Posso capire le difficoltà  del vivere in uno stato che pratica una censura così feroce.

Posso comprendere la volontà  del regista di fare liberamente il suo lavoro e di parlare con il mondo, scendendo a compromessi nel suo paese e facendo una “marchetta” (peraltro, palesemente esagerata e quasi dissacrante) al regime.

Quello che non riesco a capire è come tutto ciò possa passare sotto silenzio.

Se fare film (così come scrivere, dipingere, come ogni forma d’arte o di comunicazione) significa semplicemente confezionare un prodotto e accettare tutti i compromessi possibili pur di arrivare a venderlo, allora non posso giustificare il regista, che ha sicuramente deciso di fare di tutto perché la sua storia raggiungesse il mondo (e questo, di per sé, è un bene) svendendo però i propri personaggi e la propria ideologia, nonché la spinta di dissidenza verso il regime che, in quanto artista di fama internazionale, possiede.
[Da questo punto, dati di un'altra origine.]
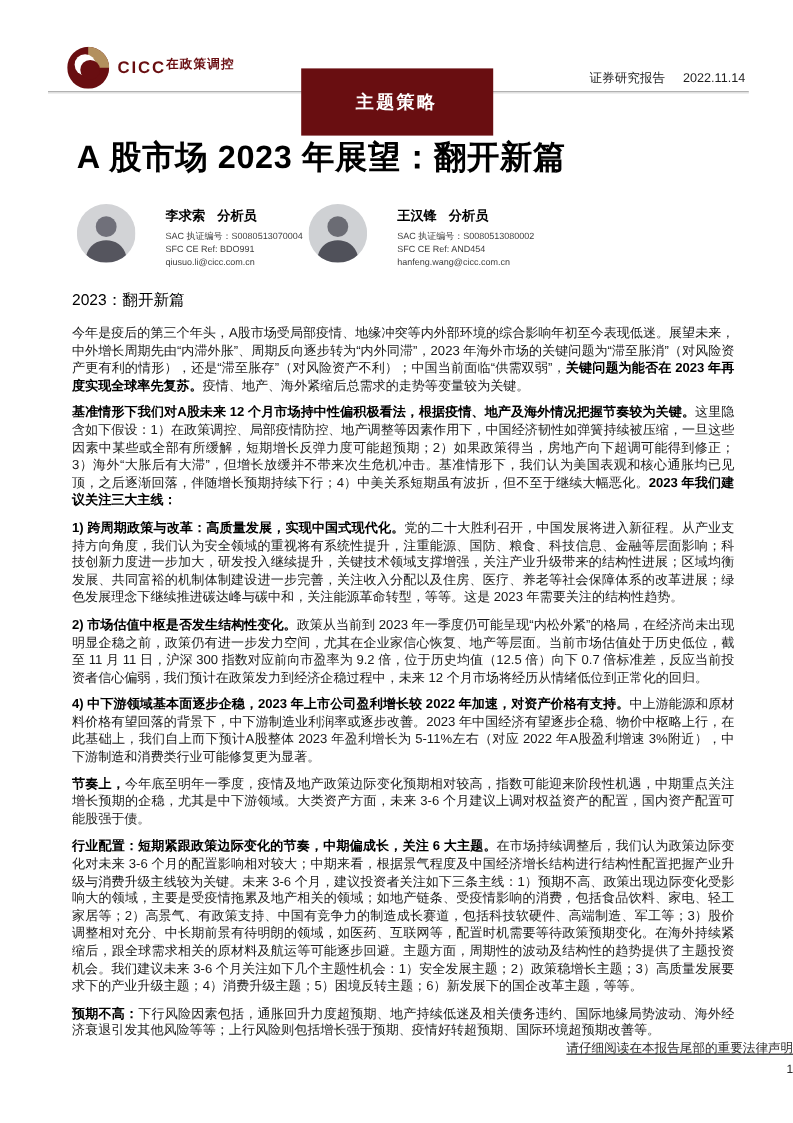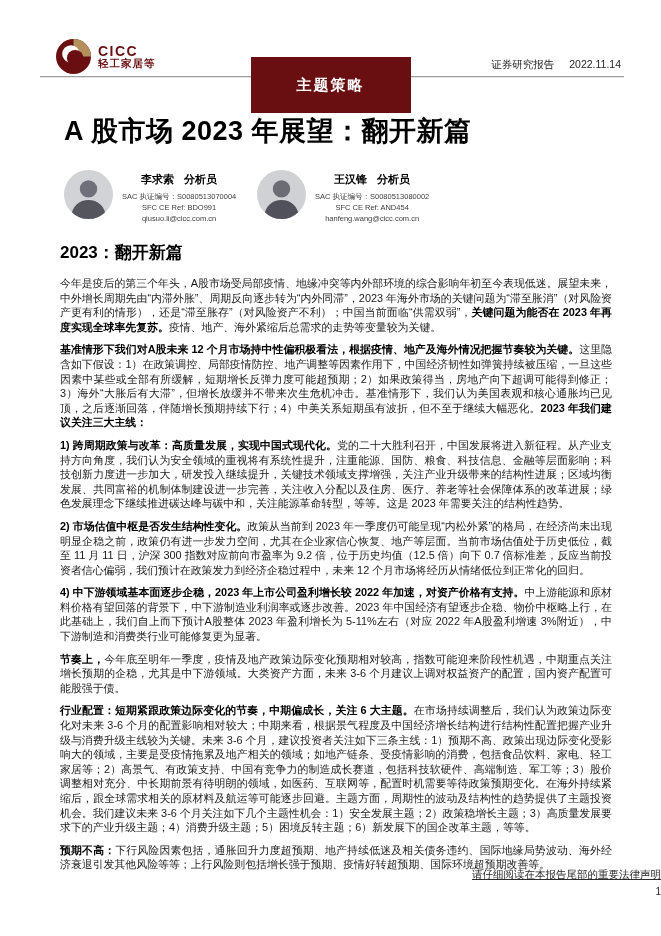--- a/index.html
+++ b/index.html
@@ -15,21 +15,21 @@
     overflow: hidden;
     color: #1a1a1a;
   }
 
   
   .logo-block {
     position: absolute; top: 39px; left: 56px;
     display: flex; align-items: center; gap: 7px;
   }
   .logo-mark { width: 35px; height: 35px; display: block; }
-  .logo-text { display: flex; flex-direction: column; line-height: 1.05; }
+  .logo-text { display: flex; flex-direction: row; line-height: 1.05; }
   .logo-brand {
     font-size: 14px; font-weight: 700; letter-spacing: 1.5px;
     color: var(--brand, #690e11);
   }
   .logo-brand-cn {
     font-size: 10.5px; font-weight: 700; letter-spacing: 1px;
     color: var(--brand, #690e11);
   }
 
   .header-rule {
@@ -60,35 +60,35 @@
     position: absolute; top: 113px; left: 60px; right: 49px;
   }
   h1.report-title {
     font-size: 27px; font-weight: 700; color: #000;
     letter-spacing: 0.5px;
     margin: 0 0 21px 4px;
     white-space: nowrap;
   }
 
   .analysts { display: flex; margin-left: 4px; margin-bottom: 17px; }
-  .analyst-card { display: flex; gap: 9px; width: 193px; text-align: center; }
+  .analyst-card { display: flex; gap: 25px; width: 193px; }
   .analyst-card:last-child { width: auto; }
   .avatar {
     width: 49px; height: 49px; border-radius: 50%;
     overflow: hidden; flex: 0 0 auto;
   }
   .avatar svg { display: block; width: 100%; height: 100%; }
   .analyst-info { padding-top: 2px; }
   .analyst-name-row { font-size: 11px; font-weight: 700; color: #000; margin-bottom: 4px; }
   .analyst-name-row .role { margin-left: 10px; }
   .analyst-line { font-size: 7.5px; line-height: 11px; color: #3d3d3d; }
   .analyst-line.email { color: #3d3d3d; text-decoration: none; display: block; }
 
   h2.section-heading {
-    font-size: 17px; font-weight: 700; color: #000;
+    font-size: 13px; font-weight: 400; color: #000;
     margin: 0 0 12px 0;
   }
   p.para {
     font-size: 10.9px; line-height: 14.6px;
     text-align: justify;
     color: #1a1a1a;
     margin: 0 0 8px 0;
   }
   p.para .bold { font-weight: 700; color: #000; }
 
@@ -119,21 +119,21 @@
   <header>
     <div class="logo-block">
       <svg class="logo-mark" viewBox="0 0 34 34" aria-hidden="true">
         <circle cx="17" cy="17" r="17" fill="#690e11"></circle>
         <path d="M17 0 A 17 17 0 0 1 34 17 L 17 17 Z" fill="#b3905e"></path>
         <circle cx="14.5" cy="14.5" r="8.5" fill="#ffffff"></circle>
         <circle cx="18.6" cy="18.6" r="8" fill="#690e11"></circle>
       </svg>
       <div class="logo-text">
         <span class="logo-brand">CICC</span>
-        <span class="logo-brand-cn">轻工家居等</span>
+        <span class="logo-brand-cn">在政策调控</span>
       </div>
     </div>
 
     <div class="header-rule"></div>
 
     <div class="banner">主题策略</div>
 
     <div class="report-meta">
       <span>证券研究报告</span>
       <span>2022.11.14</span>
Se, invece, fare film e fare arte e comunicare significa dire quello che si ritiene eticamente giusto, sfruttare la propria posizione di potere non per lodare il sistema ma per cercare di cambiare quello che secondo la nostra coscienza ci sembra non funzionare, allora questo film è un fallimento totale, perché la storia d’amore drammatica in sé non è abbastanza forte da giustificare il compromesso della “sviolinata” alle forze dell’ordine cinesi.

Perché sì, ci sono storie che sono così forti da reggere anche terribili compromessi, ma questa non è una di quelle.
Magari la prossima volta andrà  meglio.

Voto: 2 su 5

Far East 2009 – Crush and Blush

Crush and Blush
Non ho mai pensato che il fatto di arrossire per l’imbarazzo nelle situazioni più impensabili potesse essere qualcosa di così tremendo. Invece è proprio intorno a questa caratteristica della protagonsita che ruota tutto il film. Commedia prodotta da Park Chan-wook (Old Boy best film ever), la storia racconta di Me-sook, insegnante delle superiori e delle sue disavventure da outsider emarginata al liceo, prima come allieva, poi come insegnante. Tra storie d’amore inventate, identità  rubate su MSN, nottate insonni in furenti (e fasulle) sessioni di chat porno ispirate al Kamasutra, il film fa sorridere e diverte, anche se non è nient’altro che una piacevole commedia leggera.Nonostante non nutra una spiccata preferenza per il genere, la storia è godibile. Finale un po’ trascinato e decisamente prevedibile, ma il cameo di Park Chan-wook che riveste il ruolo dello sfortunato dermatologo che fa anche da psicoterapeuta alla protagonista nevrotica ripaga di qualsiasi noia.